I preferred not to sidetrack the more important things.

You once sidetracked us into talking about why, in the movie Se7en, the detective didn't think that it was possible that he needed to protect his wife. The guy who intentionally injured Colt gets indicted and it doesn't get mentioned at all in your thoughts for the week?
 
You once sidetracked us into talking about why, in the movie Se7en, the detective didn't think that it was possible that he needed to protect his wife. The guy who intentionally injured Colt gets indicted and it doesn't get mentioned at all in your thoughts for the week?
This board cannot have a rational Michael Bennett conversation. There's way too much history there.
 
I've know Cedric Griffin since 6th grade, even then he was a super talented athlete.

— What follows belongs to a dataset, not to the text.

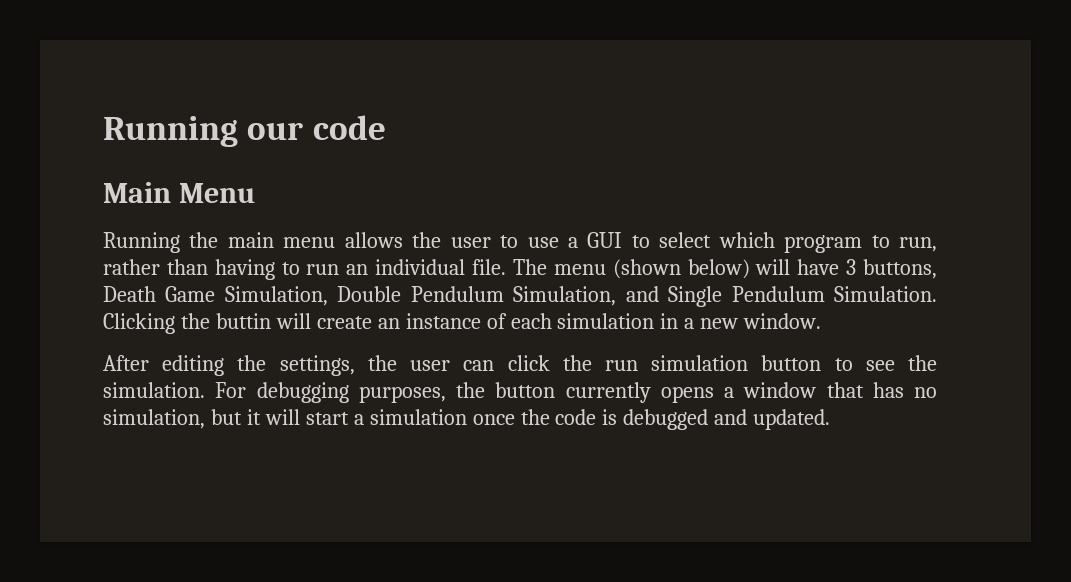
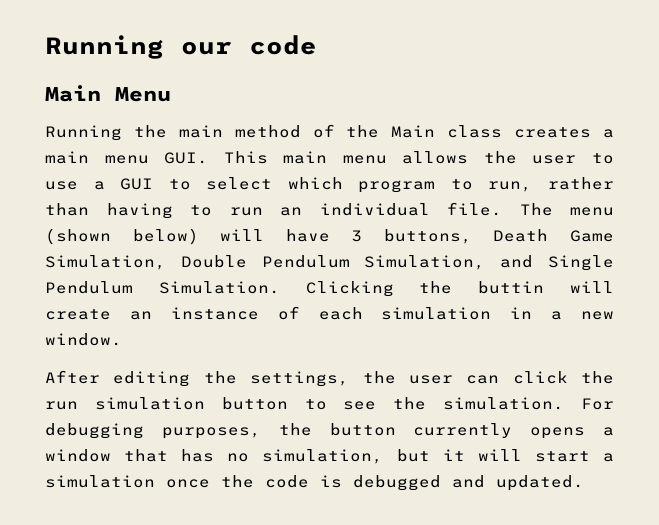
(274, 240) none -> [234,124,615,138] [45,151,328,164] method of the Main class creates a main menu GUI. This main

Like Ketch said he went through a lot in HS, including living with a teammate. I remember when he told us he was going to Texas, it was a pretty surreal moment. I may be biased but I think he is one of the most underrated players to ever play at Texas. I think he's as good as Huff or A. Ross he just didnt have the interceptions. But I thought he was the toughest player on the 05 defense.
 
Sure, he's had an impact, but when the team is 6-6 and losing to Tech at the end of the regular season, I just think hyperbole needs to be muted.
I can see no need for hyperbole, but I thought we were talking about the impact of a new S&C coach. I think he has made a noticeable and very positive impact. No need to overstate it, but no need to understate it either. They look and perform physically like a different team because of Yancy.
 
I've know Cedric Griffin since 6th grade, even then he was a super talented athlete. Like Ketch said he went through a lot in HS, including living with a teammate. I remember when he told us he was going to Texas, it was a pretty surreal moment. I may be biased but I think he is one of the most underrated players to ever play at Texas. I think he's as good as Huff or A. Ross he just didnt have the interceptions. But I thought he was the toughest player on the 05 defense.
His first day at practice at Texas, he jammed Roy Williams up like a grown man. Fearless player.
 
This board cannot have a rational Michael Bennett conversation. There's way too much history there.

So it isn't that it isn't important enough to deal with like you originally suggested, instead it is so controversial you don't want to touch the topic? Okay.